Could you set down exactly the lines of the data below, starting at the one that holds "[9,819,229,834] Par minimini3" and ending at the one that holds "[9,901,215,916] Par Rem74", both included, and only those?

*DATASET CONTENT*
Content starts

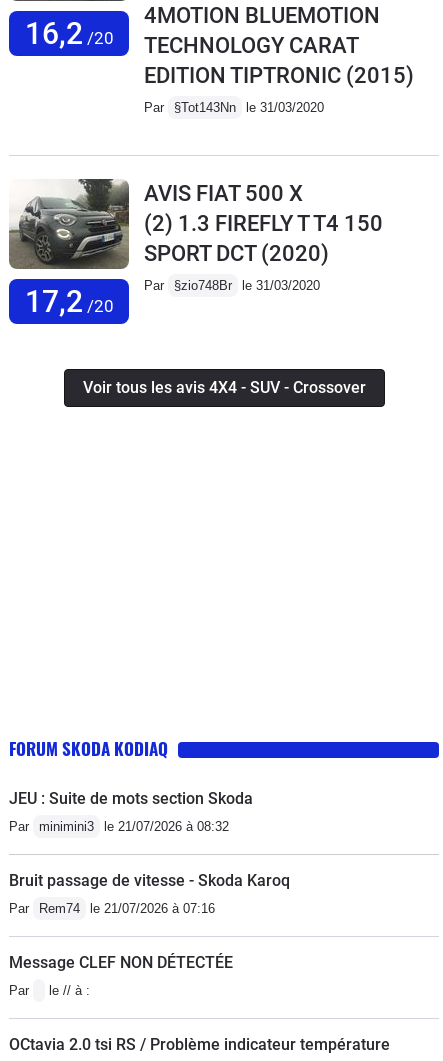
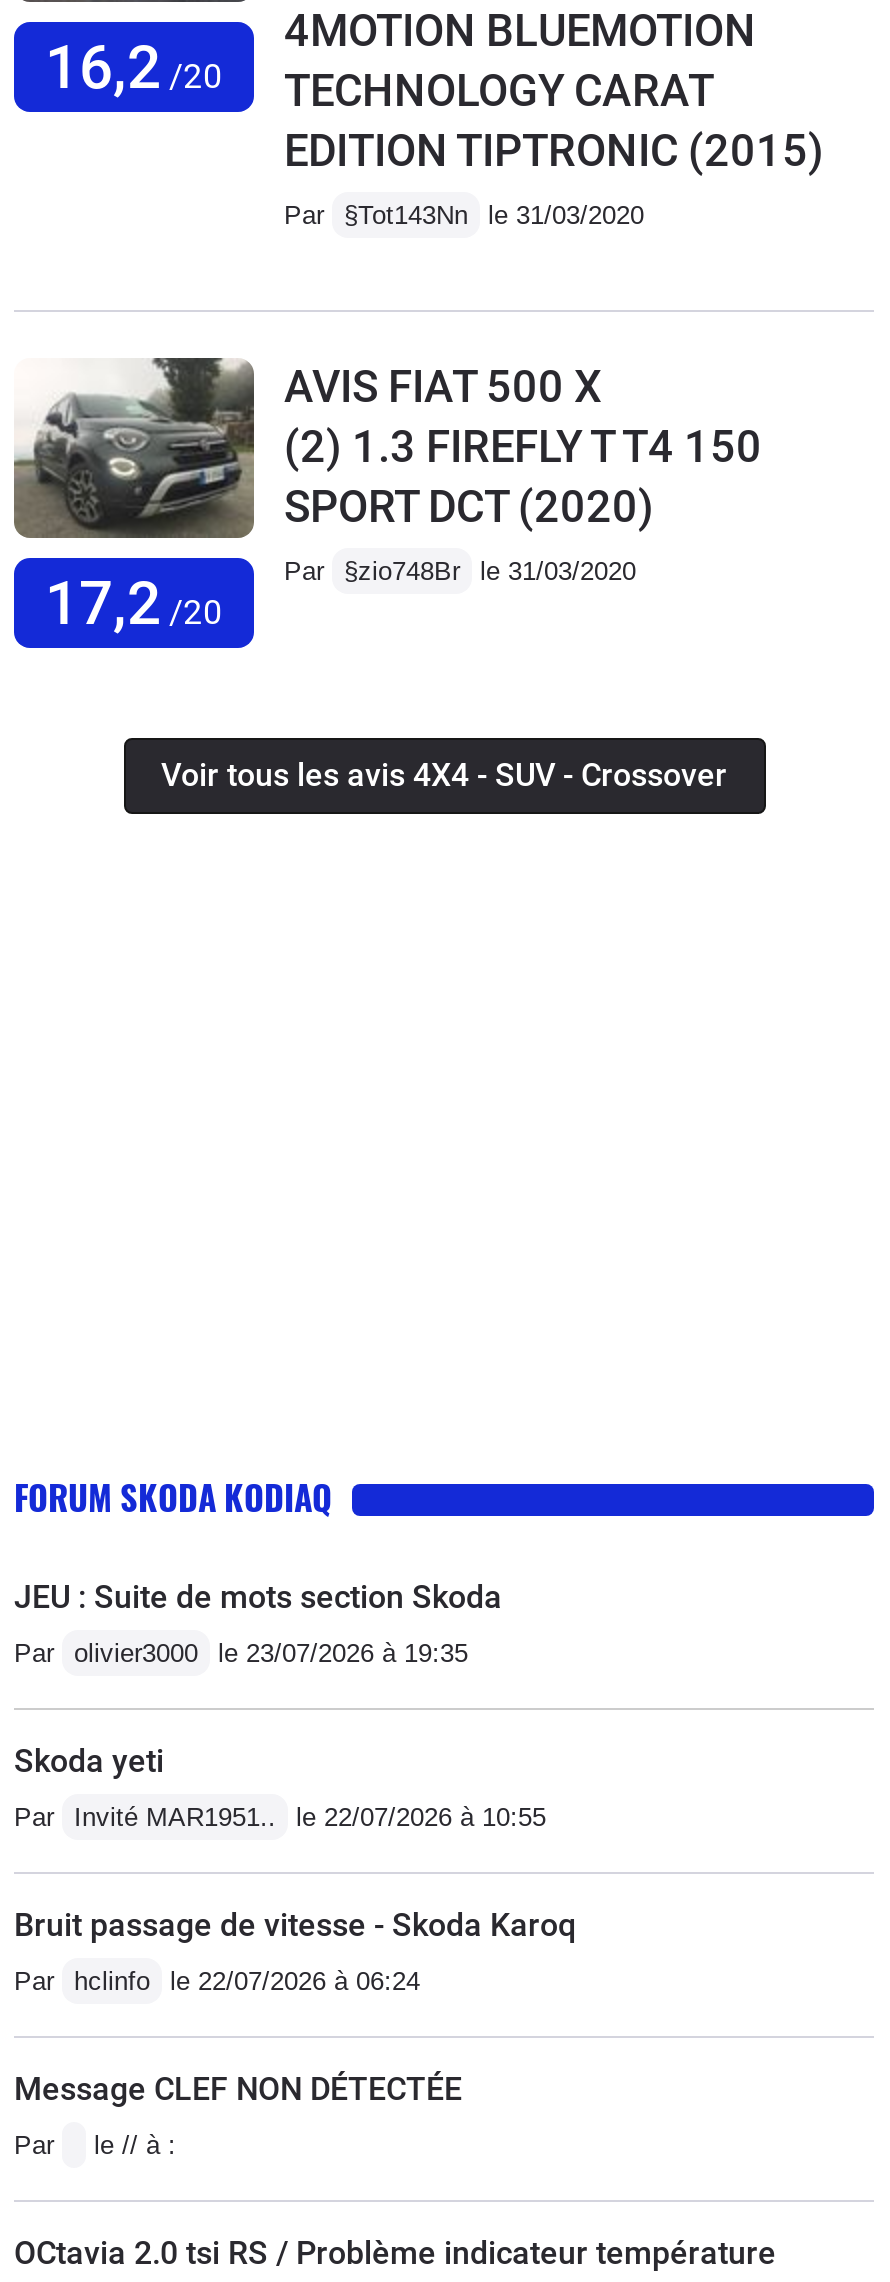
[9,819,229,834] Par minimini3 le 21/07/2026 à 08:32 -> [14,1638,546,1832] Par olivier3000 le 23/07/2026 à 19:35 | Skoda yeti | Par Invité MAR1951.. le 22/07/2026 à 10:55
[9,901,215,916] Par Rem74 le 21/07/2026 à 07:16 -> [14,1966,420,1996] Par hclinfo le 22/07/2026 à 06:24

Content ends
Content starts

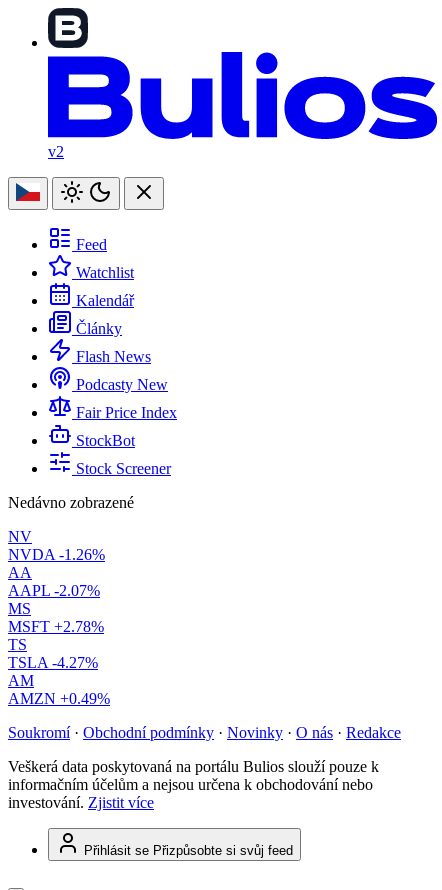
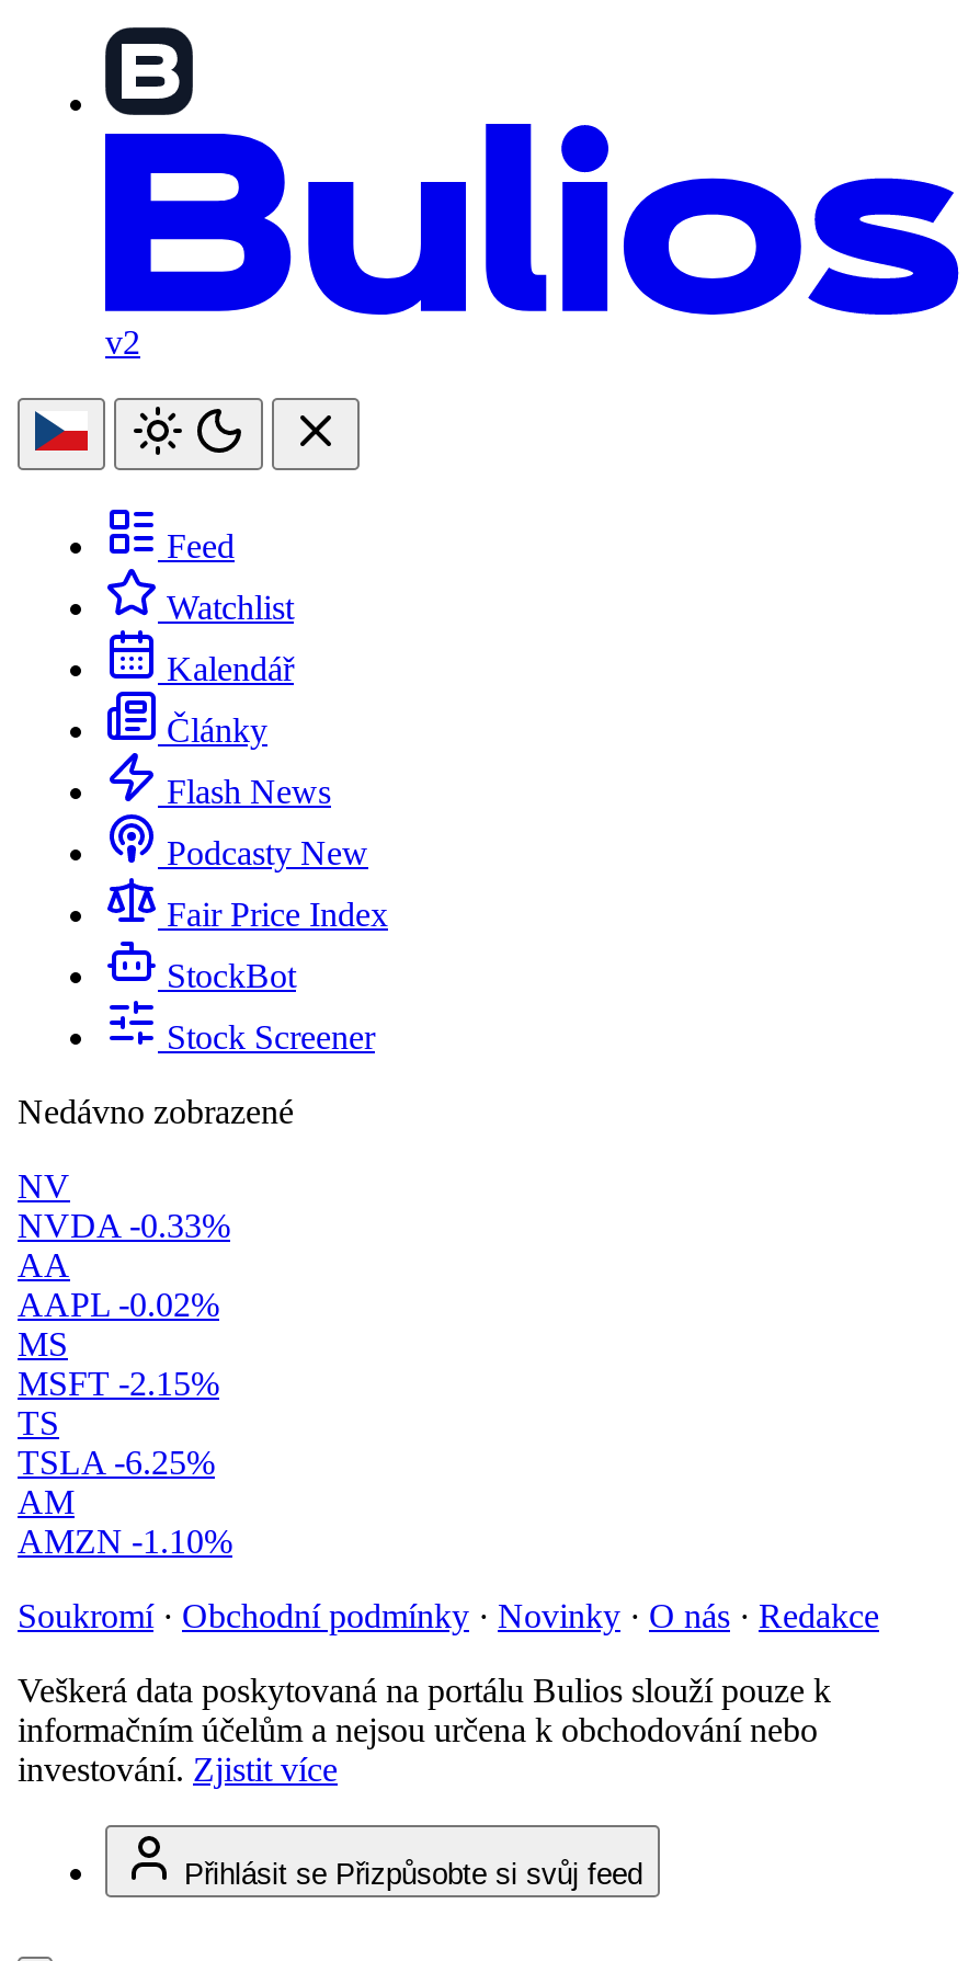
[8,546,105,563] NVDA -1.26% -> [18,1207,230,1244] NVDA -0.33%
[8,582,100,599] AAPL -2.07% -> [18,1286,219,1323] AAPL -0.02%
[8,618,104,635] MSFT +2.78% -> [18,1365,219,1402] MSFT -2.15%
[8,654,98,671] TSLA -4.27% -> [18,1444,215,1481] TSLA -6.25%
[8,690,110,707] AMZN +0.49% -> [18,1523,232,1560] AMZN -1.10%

Content ends

*THE COMPLETED TASK*
[9,819,229,834] Par minimini3 le 21/07/2026 à 08:32 -> [14,1638,546,1832] Par olivier3000 le 23/07/2026 à 19:35 | Skoda yeti | Par Invité MAR1951.. le 22/07/2026 à 10:55
[9,901,215,916] Par Rem74 le 21/07/2026 à 07:16 -> [14,1966,420,1996] Par hclinfo le 22/07/2026 à 06:24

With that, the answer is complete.